Dataset -
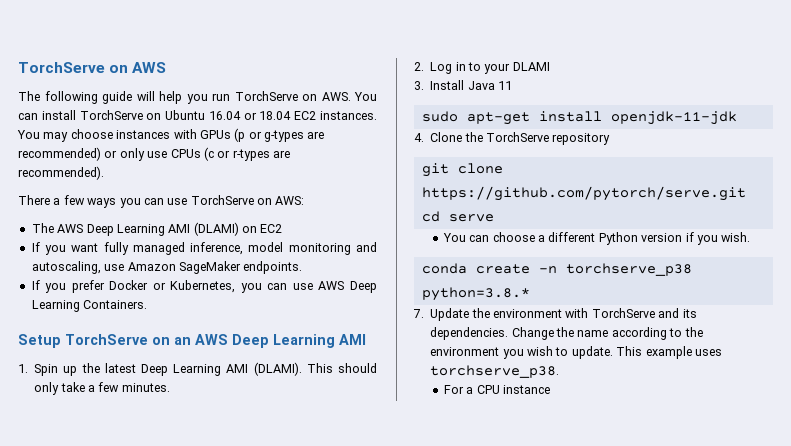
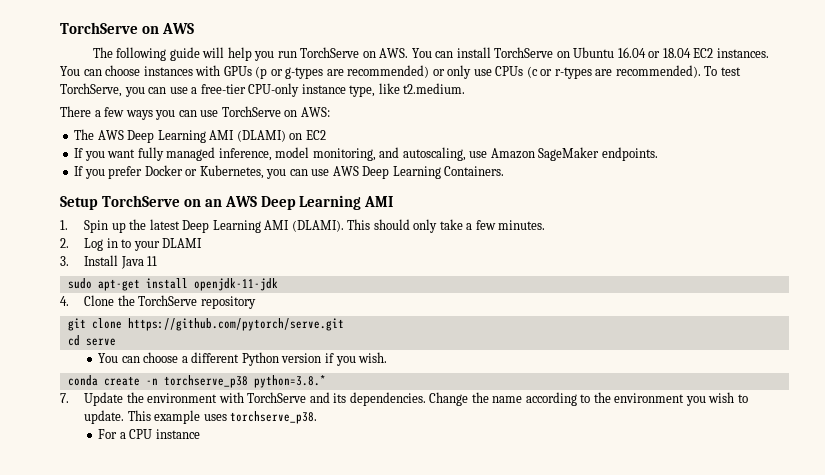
- You may choose instances with GPUs (p or g-types are recommended) or only use CPUs (c or r-types are recommended).
+ You can choose instances with GPUs (p or g-types are recommended) or only use CPUs (c or r-types are recommended). To test TorchServe, you can use a free-tier CPU-only instance type, like t2.medium.
- If you want fully managed inference, model monitoring and autoscaling, use Amazon SageMaker endpoints.
+ If you want fully managed inference, model monitoring, and autoscaling, use Amazon SageMaker endpoints.

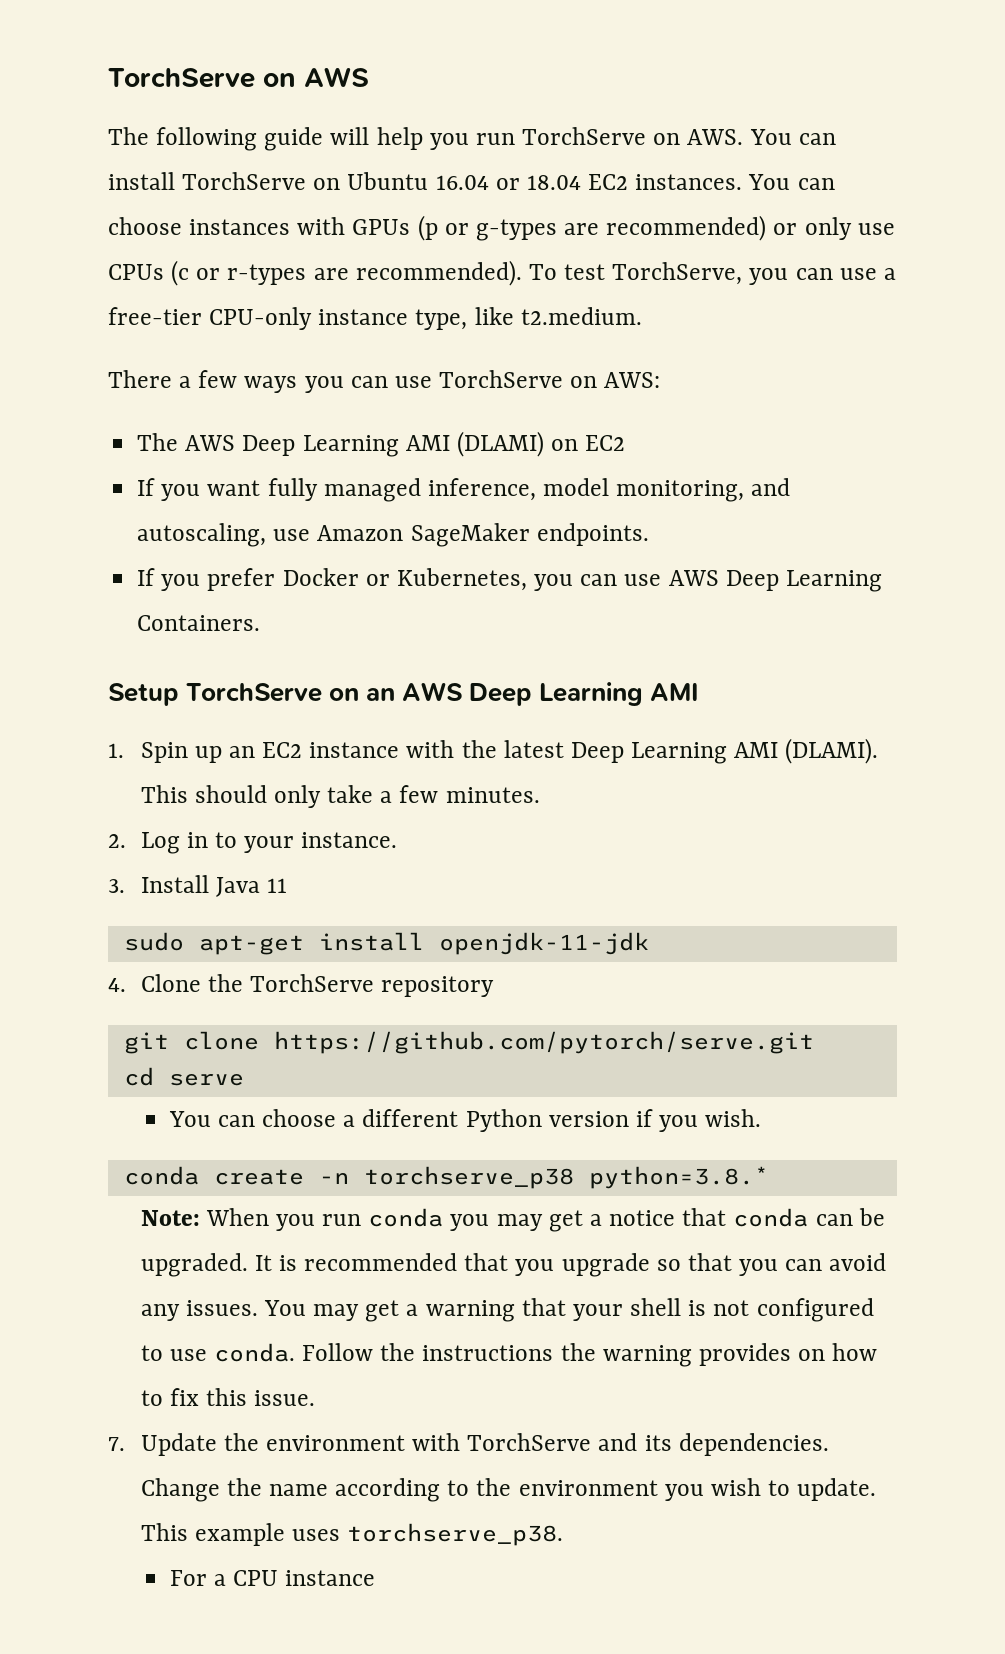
- 1. Spin up the latest Deep Learning AMI (DLAMI).
+ 1. Spin up an EC2 instance with the latest Deep Learning AMI (DLAMI).
- 2. Log in to your DLAMI
+ 2. Log in to your instance.
+ Note: When you run conda you may get a notice that conda can be upgraded. It is recommended that you upgrade so that you can avoid any issues. You may get a warning that your shell is not configured to use conda. Follow the instructions the warning provides on how to fix this issue.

Work task - Pictures excluded, give again exactly and only the lines of the material above from the line with "type, like t2.medium." through the line with "to your instance.".

Your solution -
+ You can choose instances with GPUs (p or g-types are recommended) or only use CPUs (c or r-types are recommended). To test TorchServe, you can use a free-tier CPU-only instance type, like t2.medium.
- If you want fully managed inference, model monitoring and autoscaling, use Amazon SageMaker endpoints.
+ If you want fully managed inference, model monitoring, and autoscaling, use Amazon SageMaker endpoints.

- 1. Spin up the latest Deep Learning AMI (DLAMI).
+ 1. Spin up an EC2 instance with the latest Deep Learning AMI (DLAMI).
- 2. Log in to your DLAMI
+ 2. Log in to your instance.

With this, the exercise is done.